My wallet was in my hand. “I think I got a couple of bucks.”

“And a quarter? A pint of Ten High would be possible if I had two dollars and a half. With four and change I’d go on to a fair-to-middlin’ fifth. Cream of Kentucky.”

I hesitated. Was I being hustled? “OK, Let’s see what we’ve got.” I emptied the wallet and pockets onto his blanket. He added coins to his collection and counted them.

“Nine seventy-five. If I come up with another two dollars, I can get a bottle of Bushmill’s Irish. Think I can panhandle two dollars between here and the liquor store?”

“Without a doubt,” I assured him. “With both panhandles tied behind your back.”

Then, we said our farewells and set off on our respective paths. We strolled and rolled in the rain as we walked. When I got back to the restaurant, my mom wanted to know why I had a funny grin.

“I was just thinking, if beggars can’t be choosers, then it must follow that choosers, by definition, are not beggars.”

This year for the Christmas show, Santa’s got himself a classier outfit and wrangled some holiday helpers out of the high-school choir. God bless ’em.
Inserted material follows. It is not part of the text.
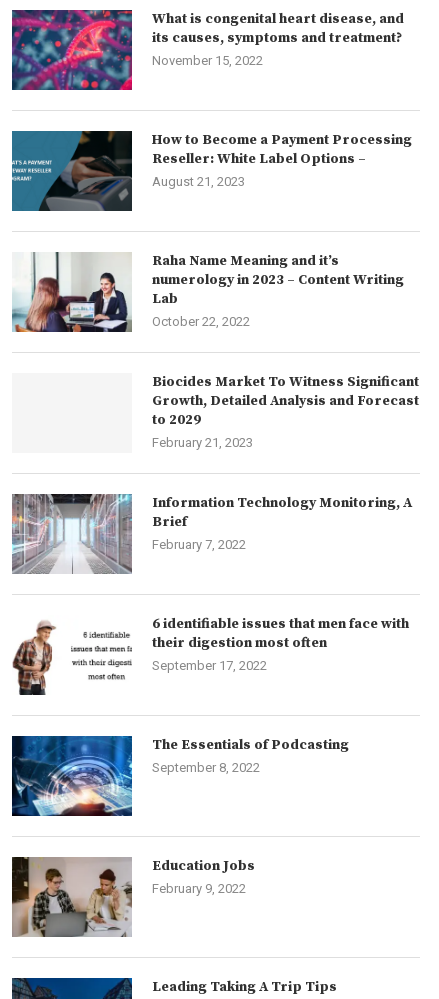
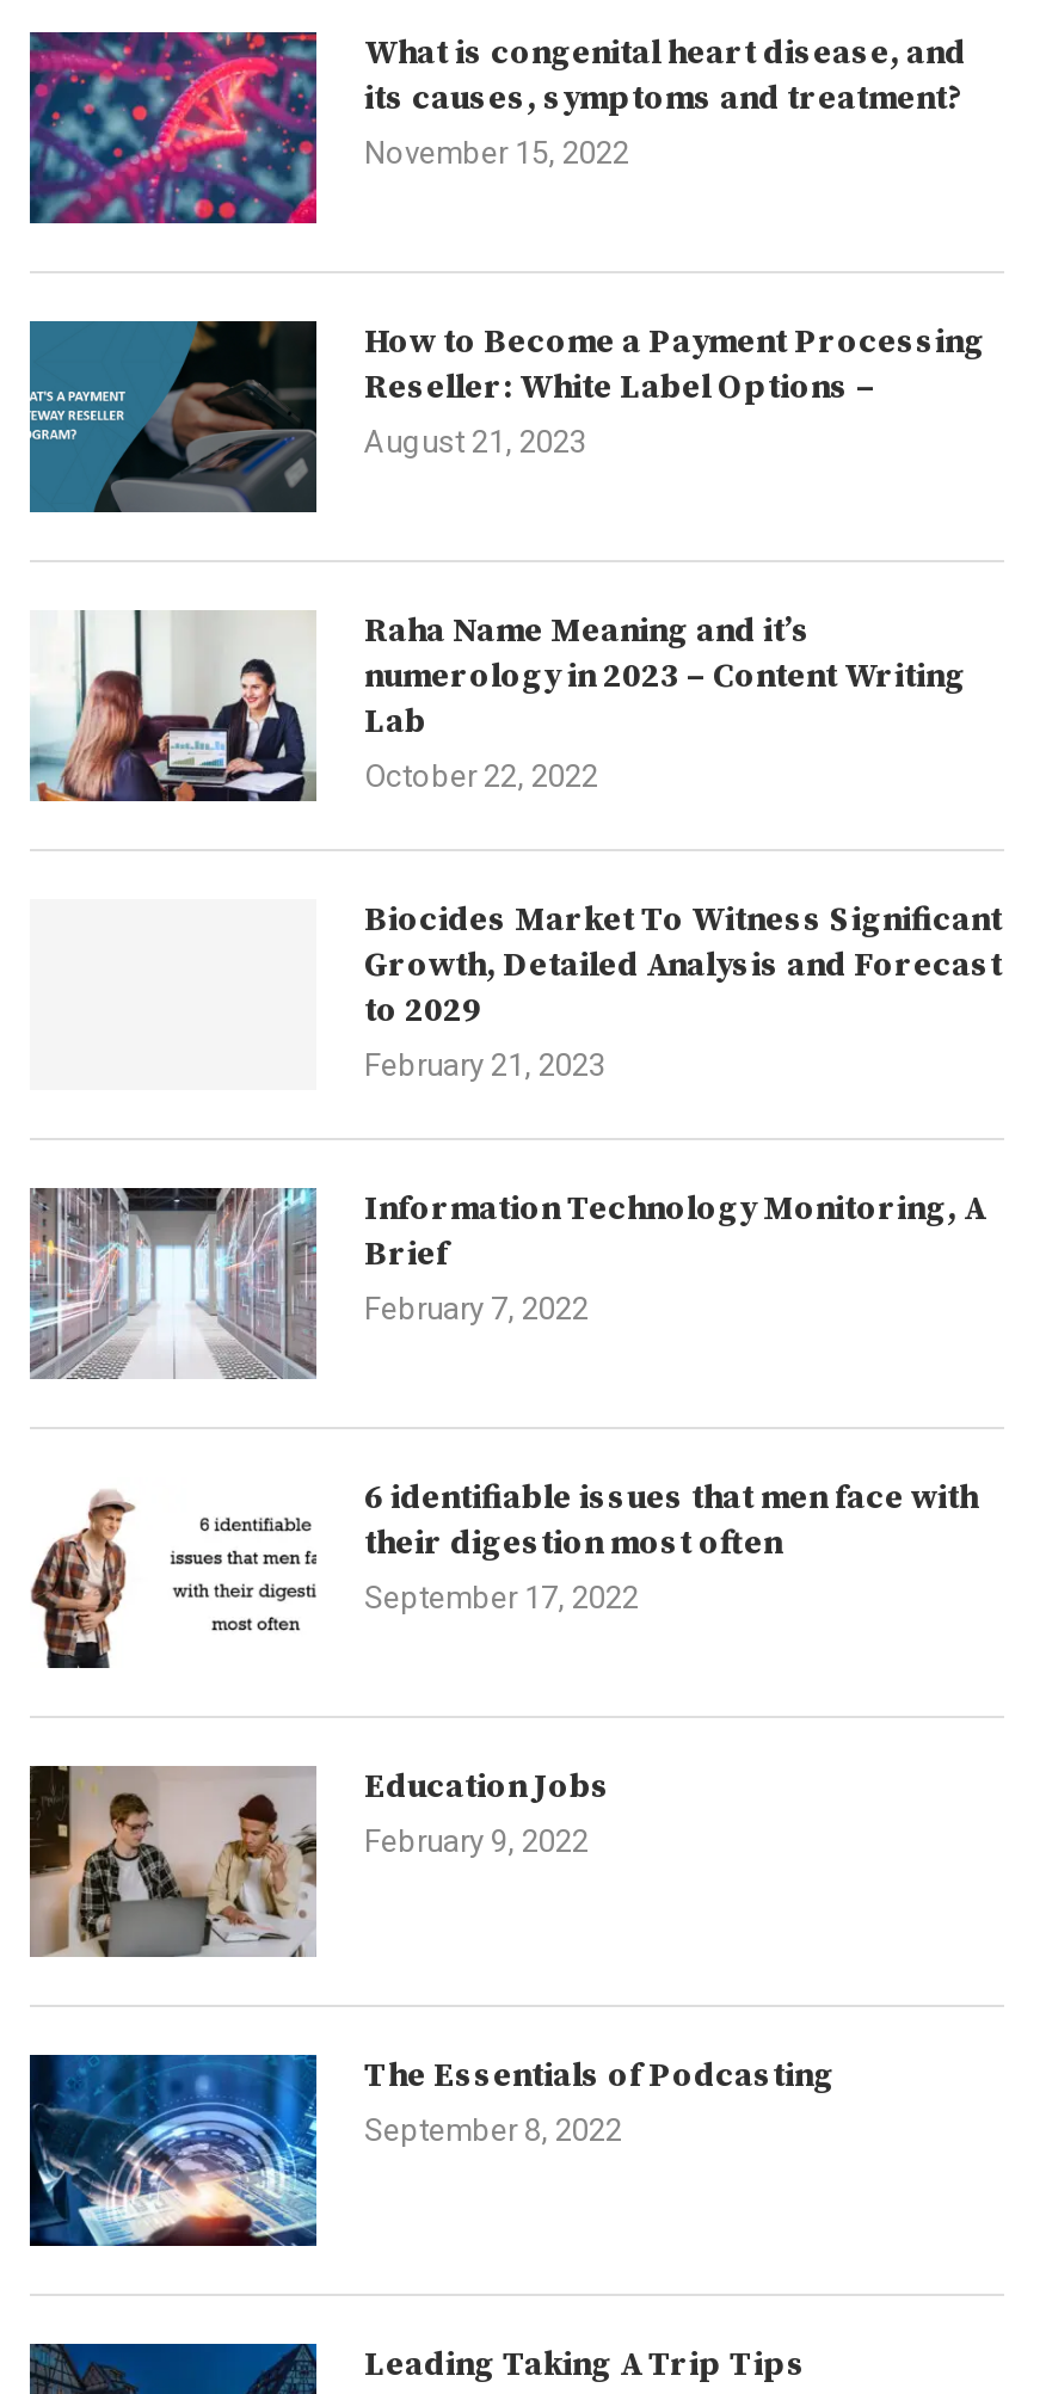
moved [11,735,349,818] -> [27,2053,835,2251]: [image] | The Essentials of Podcasting | September 8, 2022
moved [12,856,255,938] -> [30,1764,610,1959]: [image] | Education Jobs | February 9, 2022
And we’re gonna work all the aisles. You helpers, get out there! Go down and get dirty! You guys will start to give your money away here. Chrissakes isn’t going to let you nickel and dime. It’s Christmastime.

Ken Kesey is one of the Merry Pranksters and the author One Flew Over the Cuckoo’s NestAnd Sometimes a great idea is a good thing.

Chronic News MagazineDecember 2000

You can read the entire issue by clicking here.